### WORK ORDER
In the records below, find the line holding "delivery note number: D2021-1474" and the line holding "GEAR AXLE STEAM". Set down both, with every line between them, exactly.

*** Block opens ***

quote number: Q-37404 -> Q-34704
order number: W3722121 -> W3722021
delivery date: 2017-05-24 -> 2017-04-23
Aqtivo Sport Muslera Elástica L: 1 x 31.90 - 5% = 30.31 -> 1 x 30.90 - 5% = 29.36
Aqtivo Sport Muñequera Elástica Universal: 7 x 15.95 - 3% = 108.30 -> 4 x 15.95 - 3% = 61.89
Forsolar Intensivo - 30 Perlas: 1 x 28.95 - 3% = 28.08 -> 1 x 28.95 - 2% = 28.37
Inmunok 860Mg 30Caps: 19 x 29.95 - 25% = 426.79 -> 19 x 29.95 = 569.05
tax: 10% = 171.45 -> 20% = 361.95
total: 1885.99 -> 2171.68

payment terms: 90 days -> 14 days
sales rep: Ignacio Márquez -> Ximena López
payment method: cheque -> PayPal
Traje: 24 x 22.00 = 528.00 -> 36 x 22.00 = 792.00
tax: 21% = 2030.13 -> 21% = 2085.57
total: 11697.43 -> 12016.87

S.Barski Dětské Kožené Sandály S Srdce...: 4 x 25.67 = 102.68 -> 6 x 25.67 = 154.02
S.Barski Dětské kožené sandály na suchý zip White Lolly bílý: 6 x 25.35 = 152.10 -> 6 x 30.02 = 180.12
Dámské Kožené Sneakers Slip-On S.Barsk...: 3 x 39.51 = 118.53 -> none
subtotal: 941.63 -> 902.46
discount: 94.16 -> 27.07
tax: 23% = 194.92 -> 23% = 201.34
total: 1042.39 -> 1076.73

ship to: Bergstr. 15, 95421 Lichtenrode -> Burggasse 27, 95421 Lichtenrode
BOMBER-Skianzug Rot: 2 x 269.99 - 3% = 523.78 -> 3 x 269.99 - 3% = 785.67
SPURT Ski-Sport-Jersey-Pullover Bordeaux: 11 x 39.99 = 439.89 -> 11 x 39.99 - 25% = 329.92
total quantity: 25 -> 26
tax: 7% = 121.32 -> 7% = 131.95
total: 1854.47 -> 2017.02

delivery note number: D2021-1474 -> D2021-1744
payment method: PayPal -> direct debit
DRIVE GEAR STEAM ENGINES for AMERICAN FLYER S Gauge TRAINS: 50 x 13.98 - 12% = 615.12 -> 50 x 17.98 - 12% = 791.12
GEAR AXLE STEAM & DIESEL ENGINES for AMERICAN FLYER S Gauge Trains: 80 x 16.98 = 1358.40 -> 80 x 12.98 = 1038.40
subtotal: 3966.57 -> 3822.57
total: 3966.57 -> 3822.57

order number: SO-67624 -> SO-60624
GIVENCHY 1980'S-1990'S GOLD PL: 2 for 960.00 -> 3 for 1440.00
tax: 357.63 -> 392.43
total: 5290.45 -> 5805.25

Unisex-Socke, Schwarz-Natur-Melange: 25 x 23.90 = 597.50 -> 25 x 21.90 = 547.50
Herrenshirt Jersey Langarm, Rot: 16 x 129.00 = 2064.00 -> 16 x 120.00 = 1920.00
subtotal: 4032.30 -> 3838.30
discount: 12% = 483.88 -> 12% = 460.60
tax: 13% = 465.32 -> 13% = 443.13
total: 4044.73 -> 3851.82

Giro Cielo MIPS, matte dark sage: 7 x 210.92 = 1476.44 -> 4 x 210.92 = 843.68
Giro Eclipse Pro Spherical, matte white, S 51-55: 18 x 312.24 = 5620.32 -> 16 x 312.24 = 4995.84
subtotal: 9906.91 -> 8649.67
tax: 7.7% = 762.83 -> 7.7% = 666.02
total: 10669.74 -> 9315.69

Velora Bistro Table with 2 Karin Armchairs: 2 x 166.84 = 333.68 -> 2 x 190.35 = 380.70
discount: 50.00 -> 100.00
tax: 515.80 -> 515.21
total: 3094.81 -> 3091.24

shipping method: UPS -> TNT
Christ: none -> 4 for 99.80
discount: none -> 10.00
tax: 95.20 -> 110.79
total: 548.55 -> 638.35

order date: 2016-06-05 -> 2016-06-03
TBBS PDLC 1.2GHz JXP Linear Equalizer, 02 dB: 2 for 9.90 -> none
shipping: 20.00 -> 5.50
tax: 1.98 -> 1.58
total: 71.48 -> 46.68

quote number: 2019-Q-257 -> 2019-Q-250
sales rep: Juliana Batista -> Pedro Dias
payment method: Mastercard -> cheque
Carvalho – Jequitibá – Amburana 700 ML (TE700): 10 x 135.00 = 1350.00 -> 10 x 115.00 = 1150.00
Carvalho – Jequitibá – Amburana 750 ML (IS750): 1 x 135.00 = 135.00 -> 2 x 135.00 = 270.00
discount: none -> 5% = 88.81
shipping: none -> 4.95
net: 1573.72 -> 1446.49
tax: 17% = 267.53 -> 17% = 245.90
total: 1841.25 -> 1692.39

*** Block closes ***

### REPLY TO THE EXERCISE
delivery note number: D2021-1474 -> D2021-1744
payment method: PayPal -> direct debit
DRIVE GEAR STEAM ENGINES for AMERICAN FLYER S Gauge TRAINS: 50 x 13.98 - 12% = 615.12 -> 50 x 17.98 - 12% = 791.12
GEAR AXLE STEAM & DIESEL ENGINES for AMERICAN FLYER S Gauge Trains: 80 x 16.98 = 1358.40 -> 80 x 12.98 = 1038.40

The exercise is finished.